Début janvier, Clémentine Maurice, chargée de recherche CNRS à l’Irisa, estimait d’ailleurs parfaitement possibles d’autres découvertes comparables, y compris pour d’autres architectures qu’ARM et x86. David Monniaux, directeur de recherche au CNRS, allait plus loin, soulignant que « la complexité des machines actuelles, due à la recherche de hautes performances, avec la présence de nombreuses ressources partagées, est telle qu’il est difficile d’éviter les canaux cachés ».
Le confinement des machines virtuelles menacé
Et les mauvaises nouvelles ne s’arrêtent pas là. Une équipe de chercheurs de l’institut Fraunhofer à Garching, près de Munich, ont trouvé un moyen de contourner le mécanisme d’isolation de la mémoire des machines virtuelles par chiffrement, au sein des puces AMD.
Baptisé SEV, ce mécanisme doit interdire l’accès à la mémoire des machines virtuelles s’exécutant sur un hôte aux autres machines virtuelles, mais également à un hyperviseur potentiellement compromis.

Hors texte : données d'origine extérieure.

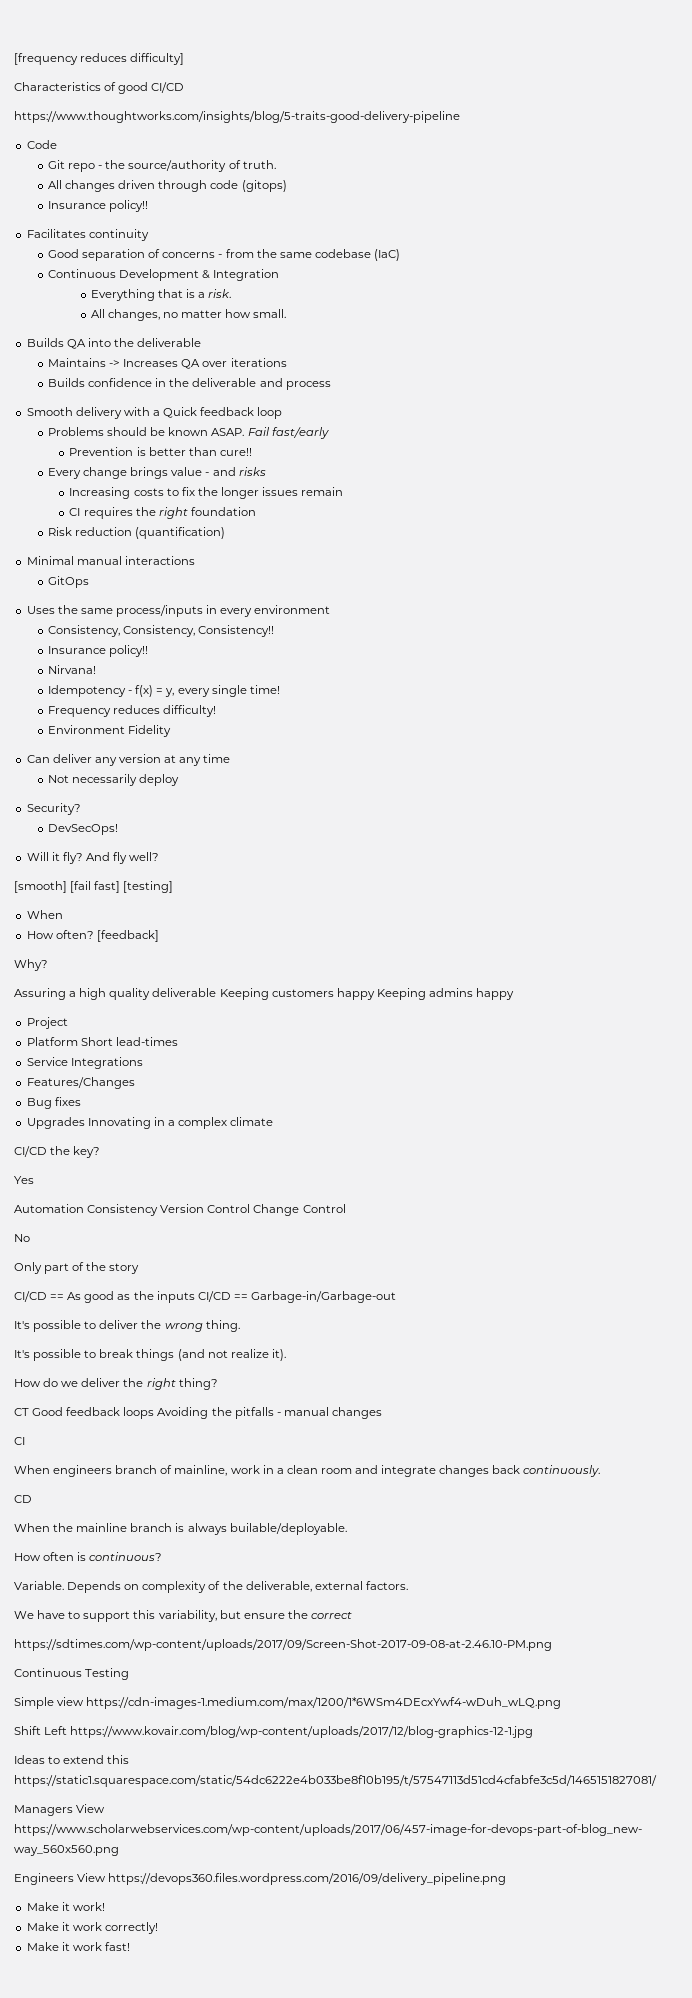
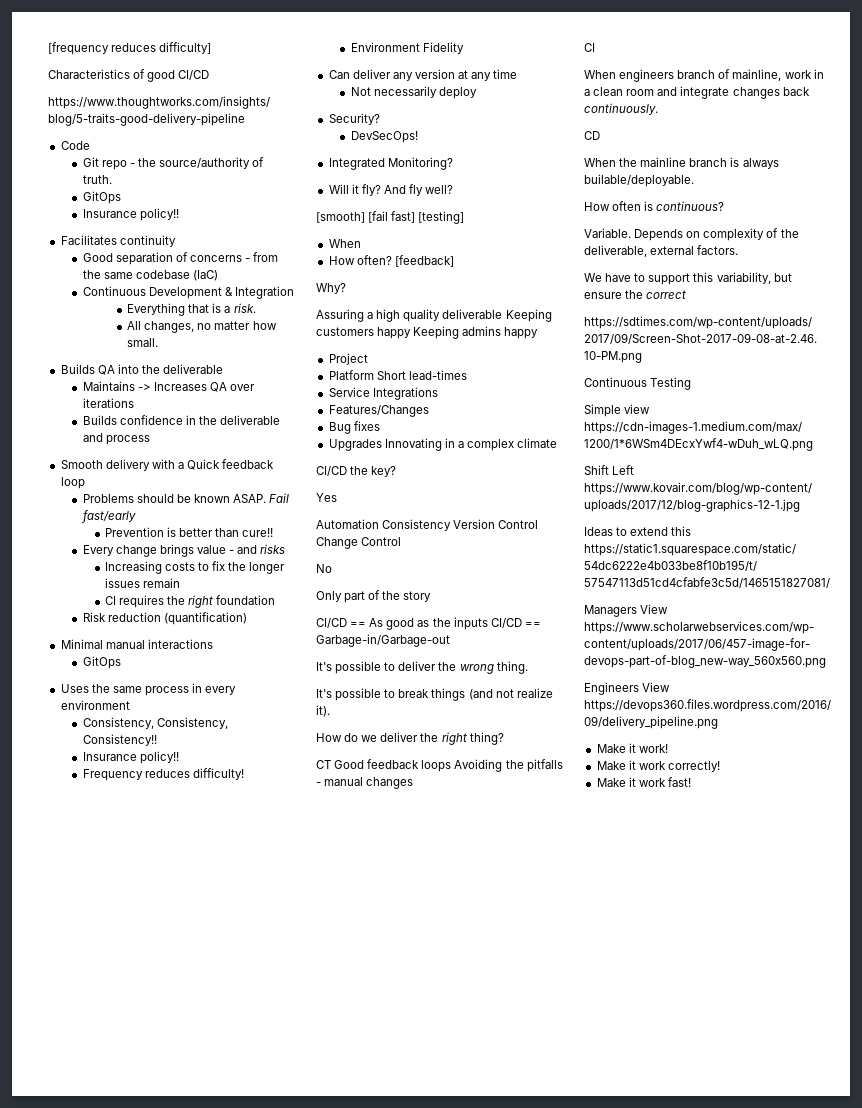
[48,180,287,192] All changes driven through code (gitops) -> [82,191,121,204] GitOps
[115,605,203,617] process/inputs -> [144,686,189,696] process
[48,665,97,674] [48,685,280,697] // Nirvana! // Idempotency - f(x) = y, every single time! -> (179, 757) none
(119, 829) none -> [328,157,453,170] // Integrated Monitoring?

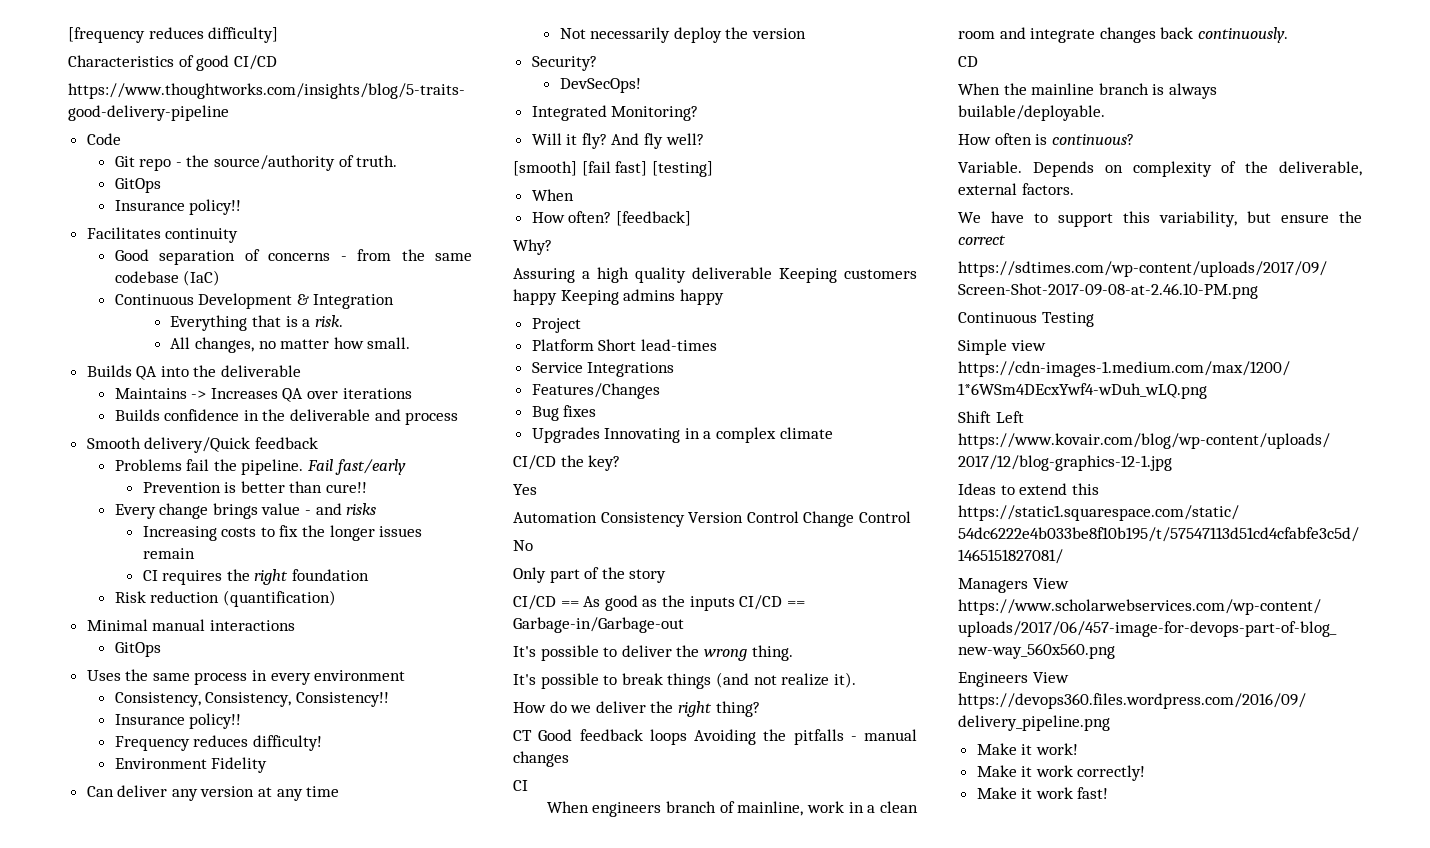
[105,459,275,471] [60,477,85,489] delivery with a Quick feedback loop -> [144,437,318,453] delivery/Quick feedback
[136,494,267,503] should be known ASAP. -> [186,459,304,475] fail the pipeline.
(478, 93) none -> [725,27,806,39] the version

Dans un document résumant leurs travaux, les chercheurs décrivent une attaque, baptisée Severed, qui permet à un hyperviseur malicieux « d’extraire les contenus complets de la mémoire principale, en clair, des machines virtuelles chiffrées par SEV ».
L’attaque ne s’appuie que sur un service de communication à distance, comme un serveur Web, s’exécutant sur la machine virtuelle visée. Mais avec une restriction importante : l’hyperviseur doit avoir été compromis au préalable.
Le processeur, une cible de choix
Malgré ces limites, l’exercice n’est pas dénué d’intérêt. Il souligne encore une fois, et si c’était nécessaire, toute l’attention portée au processeur et à ses capacités d’isolation matérielle de ce qu’il exécute. Et il y a une bonne raison à cela : cette isolation est essentielle dans les environnements mutualisés, comme les infrastructures Cloud.
C’est ainsi en 2016 qu’AMD a présenté SEV, pour permettre le chiffrement de la mémoire d’une machine virtuelle avec une clé lui étant exclusive. La gestion des clés pour sécuriser les échanges de données entre hyperviseur et machines virtuelles étant confié à l’enclave sécurisée du processeur.
Mais il n’a pas fallu longtemps pour que des chercheurs du monde entier se penchent sur les limites de l’approche. Cela vaut ainsi pour SEV, mais également pour les mécanismes ad hoc d’Intel, les instruction SGX introduites avec la famille Skylake lancée à l’été 2015. En mars 2017, des chercheurs de l’université technique de Graz, en Autriche, en avaient souligné les limites, expliquant, sur la base de leurs travaux, que « l’hyperviseur ne protège pas contre un fournisseur cloud éventuellement malicieux ».
Qui étaient ces chercheurs ? Il y avait notamment Daniel Gruss, Clémentine Maurice et Stefan Mangard, des experts des attaques par canaux dérobés dont les travaux sur le correctif Kaiser ont contribué à la découverte des attaques Meltdown et Spectre.